В данной работе представлен набор протоколов для изготовления и эксплуатации микрофлюидного устройства на основе PDMS для автоматизированной генерации комбинаторных библиотек в отсеках типа «вода в масле», называемых заглушками. Сочетание микрофлюидики с капельной технологией обеспечивает мощный метод инкапсуляции небольшого количества реагентов в большое количество отсеков, тем самым открывая возможности для крупномасштабного комбинаторного скрининга.

Ранее было описано несколько технологий для создания химически различных компартментов с помощью микрофлюидики, каждая из которых имеет свои преимущества и ограничения.

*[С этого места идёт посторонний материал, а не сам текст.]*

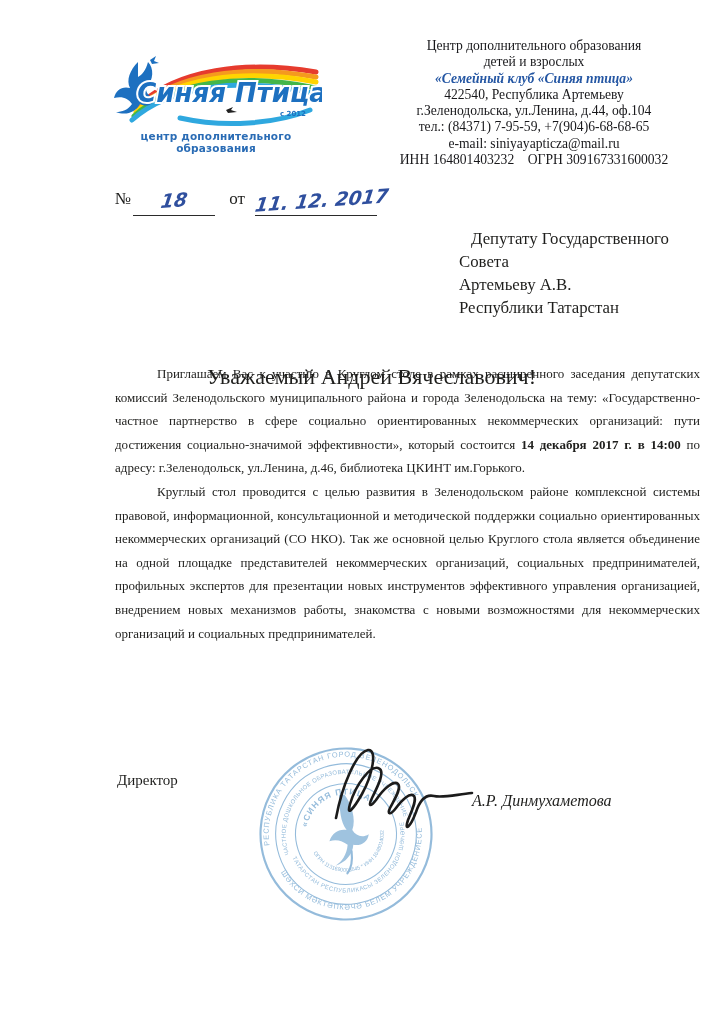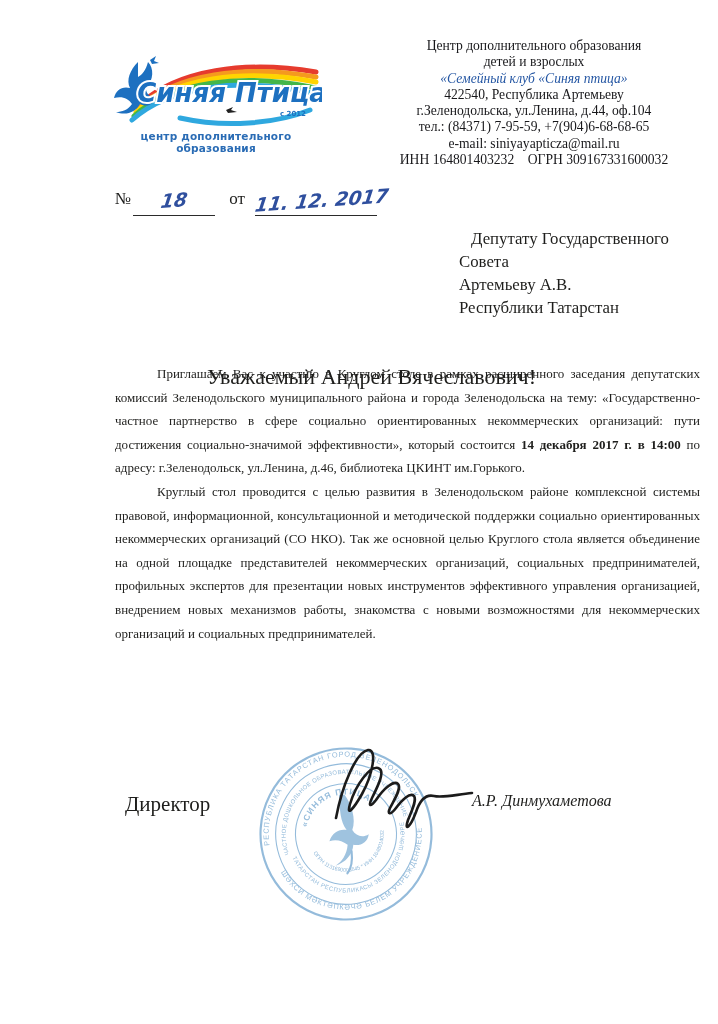"«Семейный клуб «Синяя птица»" .letterhead .accent { font-weight: normal -> bold }
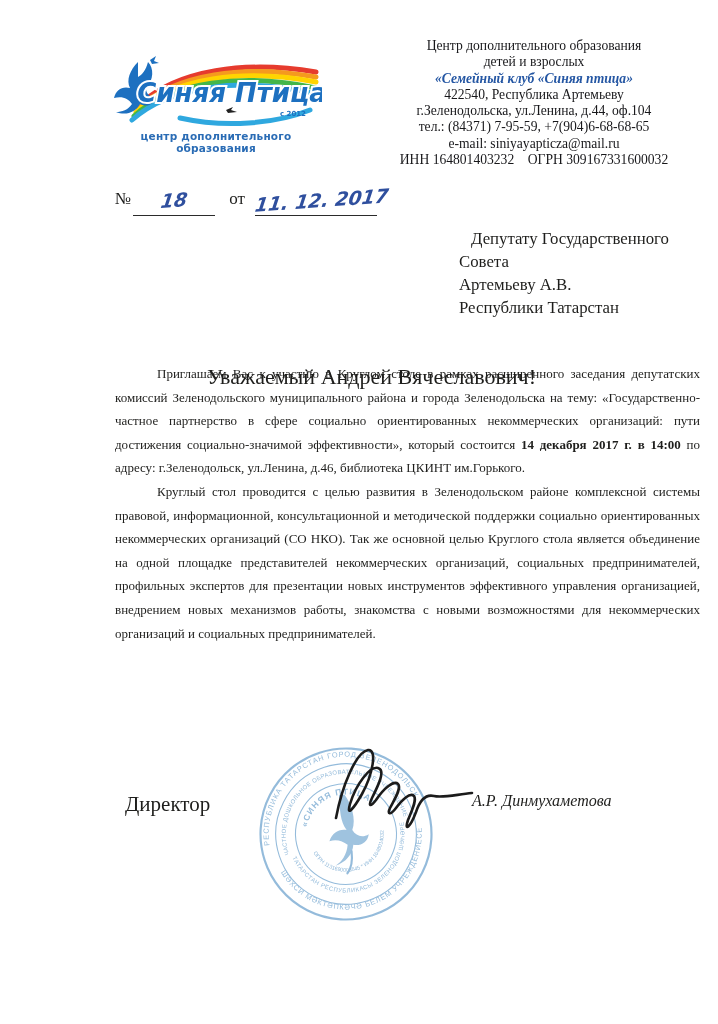"Директор" .director-label { font-size: 21px -> 15px; margin-left: 8px -> none; top: 792px -> 772px }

Kulesa et al.50 описали стратегию инкапсуляции клеток штрих-кодами в капли с использованием микротитровальных планшетов и слияния этих капель с помощью электрического поля для создания комбинаторной библиотеки. Хотя такой подход может генерировать множество комбинаций капель, он ограничен необходимостью ручных операций в рабочем процессе. Tomasi et al.51 разработали микрофлюидную платформу для слияния капли, содержащей сфероид (свободно плавающие клеточные агрегаты), со стимулирующей каплей, тем самым позволяя манипулировать микроокружением сфероида. Этот метод позволяет изучать такие важные явления, как межклеточные взаимодействия и действие лекарств, но он имеет относительно низкую пропускную способность. Eduati et al.46 и Utharala et al.47 разработали микрофлюидную платформу на основе клапанов, которая может автоматически генерировать высокопроизводительные комбинаторные библиотеки. Однако в этих исследованиях клапаны управляются с помощью устройства Брайля, что требует громоздких этапов выравнивания между микроклапаном и микрофлюидным чипом. Ключевой особенностью системы, описанной в данной работе, является реализация пневматических клапанов PDMS для регулирования потока жидкости во входных каналах. Поскольку эти клапаны основаны на PDMS, они могут быть довольно плавно включены в этапы изготовления микрофлюидного чипа. Кроме того, они являются относительно простым вариантом для управления потоком жидкостей во впускных каналах, поскольку они могут приводиться в действие путем подачи давления через внешний источник газа. Наконец, продолжительность и последовательность нагнетания и сброса давления в этих клапанах могут быть запрограммированы, тем самым автоматизируя производство отдельных групп плунжерей с высокой пропускной способностью. Еще одной важной особенностью является использование режимов постоянного давления для впрыска реагентов через входное отверстие, что позволяет отказаться от включения сливных каналов для сброса накопления давления, возникающего в режиме постоянного расхода. Это упрощает конструкцию устройства, снижает потребность в дополнительных клапанах и оборудовании для управления клапанами сливного канала, а также минимизирует потери реагентов.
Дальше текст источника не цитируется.